Y éste es el primer mensaje de este libro: todos podemos cambiar y podemos hacerlo de forma radical. Necesitaremos armarnos de un método y de buenas dosis de trabajo, pero la recompensa será probablemente la más importante de nuestra vida: convertirnos en la persona que queremos ser.
La esclavitud del alcoholismo es parecida a la esclavitud de los miedos exagerados o de la depresión: impiden que disfrutemos de la vida y que nos desarrollemos con todo nuestro potencial.
Pero sé muy bien por mi experiencia como psicólogo que, tras romper las cadenas de la neurosis, todas las personas se muestran por fin como son: individuos maravillosos que aprecian inmensamente la vida.
AHOGARSE O SURFEAR
Muchas veces, a mis pacientes más jóvenes, les suelo poner el siguiente símil para ayudarles a comprender la dimensión del cambio que van a realizar.
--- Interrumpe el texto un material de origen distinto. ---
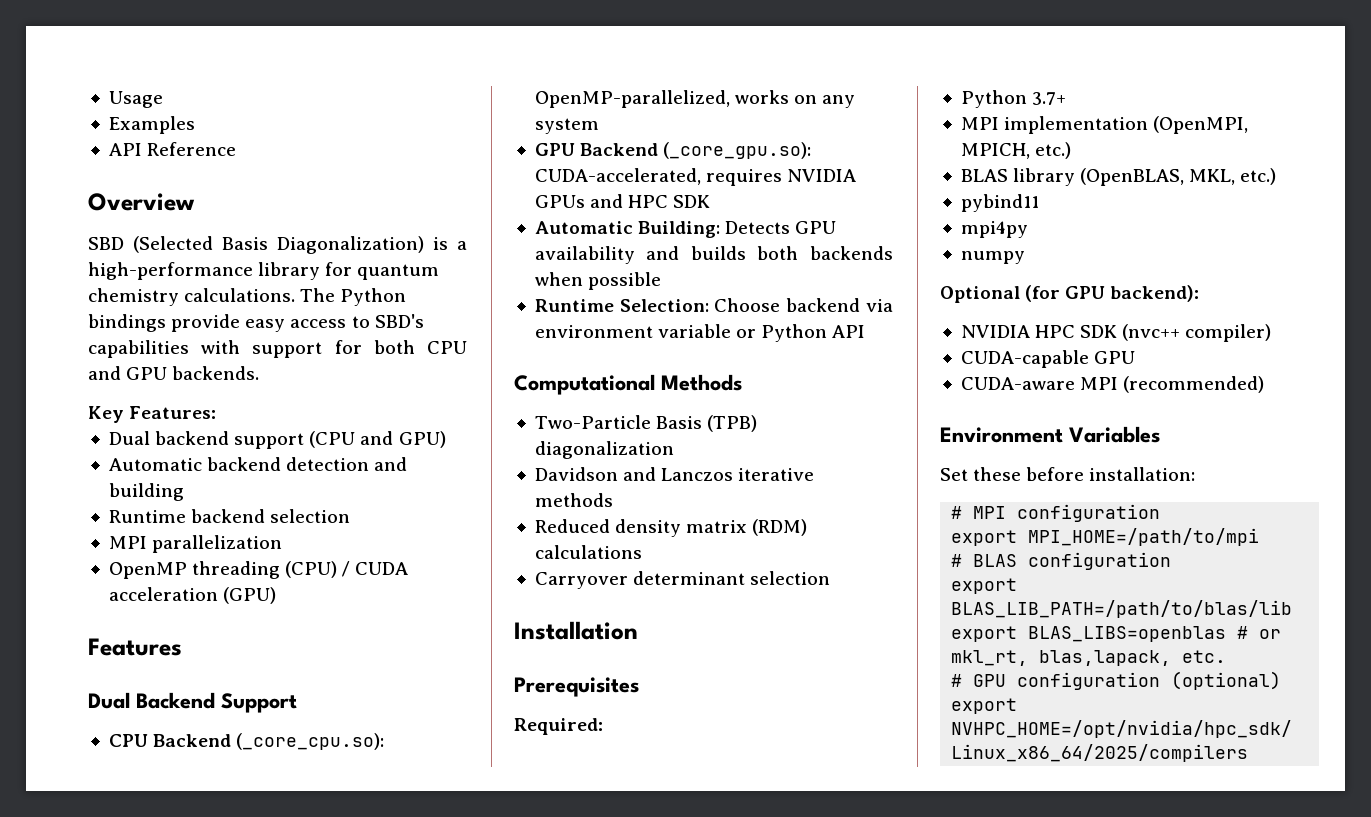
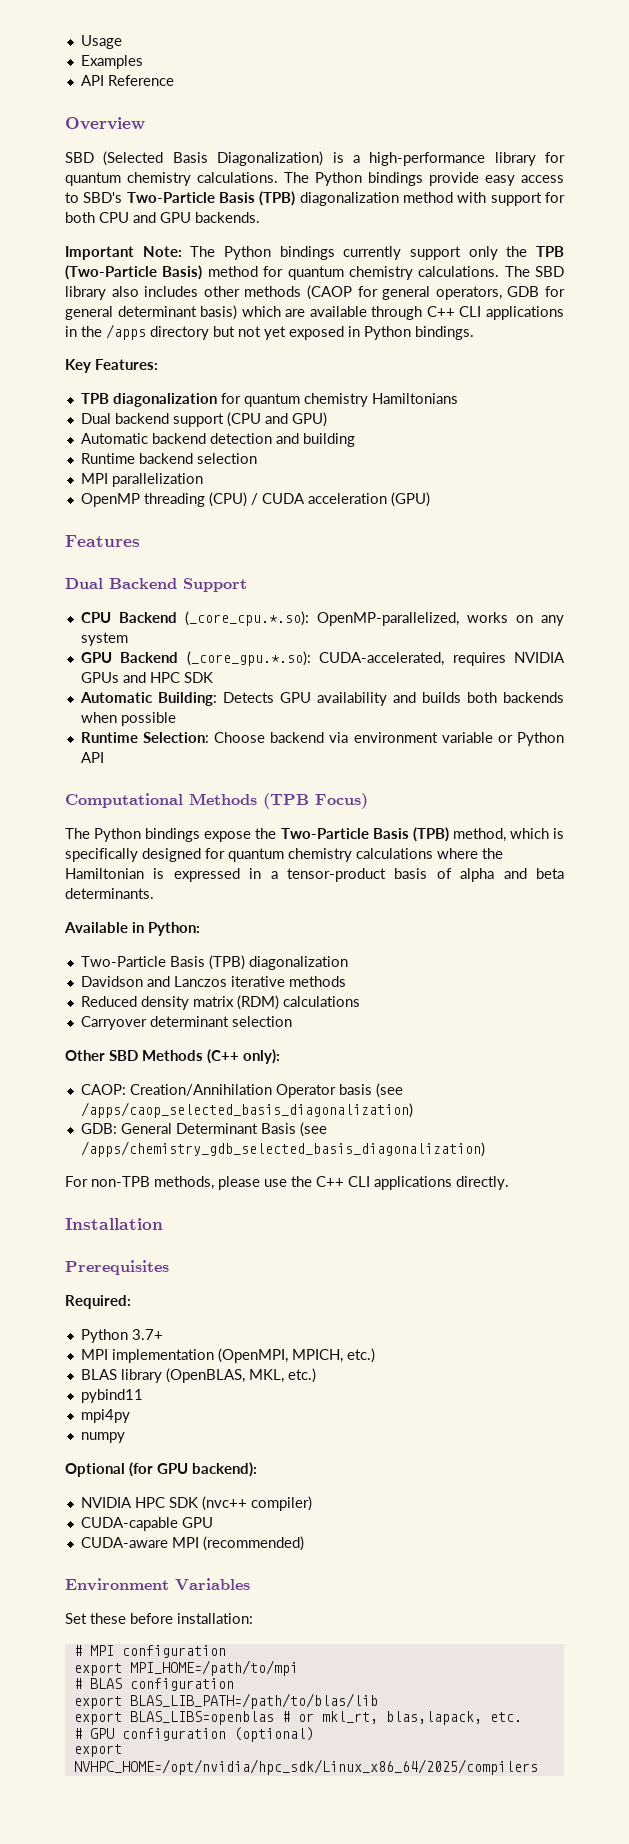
- The Python bindings provide easy access to SBD's capabilities with support for both CPU and GPU backends.
+ The Python bindings provide easy access to SBD's Two-Particle Basis (TPB) diagonalization method with support for both CPU and GPU backends.
+ Important Note: The Python bindings currently support only the TPB (Two-Particle Basis) method for quantum chemistry calculations. The SBD library also includes other methods (CAOP for general operators, GDB for general determinant basis) which are available through C++ CLI applications in the /apps directory but not yet exposed in Python bindings.
  Key Features:
+ TPB diagonalization for quantum chemistry Hamiltonians
- CPU Backend (_core_cpu.so): OpenMP-parallelized, works on any system
+ CPU Backend (_core_cpu.*.so): OpenMP-parallelized, works on any system
- GPU Backend (_core_gpu.so): CUDA-accelerated, requires NVIDIA GPUs and HPC SDK
+ GPU Backend (_core_gpu.*.so): CUDA-accelerated, requires NVIDIA GPUs and HPC SDK
- Computational Methods
+ Computational Methods (TPB Focus)
+ The Python bindings expose the Two-Particle Basis (TPB) method, which is specifically designed for quantum chemistry calculations where the Hamiltonian is expressed in a tensor-product basis of alpha and beta determinants.
+ Available in Python:
+ Other SBD Methods (C++ only):
+ CAOP: Creation/Annihilation Operator basis (see /apps/caop_selected_basis_diagonalization)
+ GDB: General Determinant Basis (see /apps/chemistry_gdb_selected_basis_diagonalization)
+ For non-TPB methods, please use the C++ CLI applications directly.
Les explico que la terapia busca transformarnos de la siguiente forma: hasta ahora, hemos sido como malos nadadores en un mar encrespado, gris y amenazante. Como teníamos pocas habilidades para nadar, nuestra vida ha consistido en intentar salir a flote, hundirnos, sacar la cabeza un instante para tomar aire, tragar mucha agua salada y seguir, continuamente en una lucha sin fin.
La terapia nos convertirá en otra cosa: pasaremos a vivir como el surfero que, con unas bonitas gafas de sol sobre la nariz y un daiquiri en la mano, cabalga las olas con el sol acariciándole la cara.
Para muchos, la vida es así: algo que dominan y disfrutan. Cuando miran al cielo por la mañana, los primeros rayos de sol les hablan de las delicias de la existencia, del placer de sentirse bien y saberse fuerte y feliz.
Bienvenido a este curso de transformación personal: estás a punto de emprender el camino del surfero.
En este capítulo hemos aprendido que:
- En esta vida son muchos los que han cambiado como de la noche al día: miles de personas.
- Por lo tanto: ¡se puede!
- Ahí fuera hay una manera de vivir en la que se goza casi todo el tiempo. ¡Vamos a aprenderla!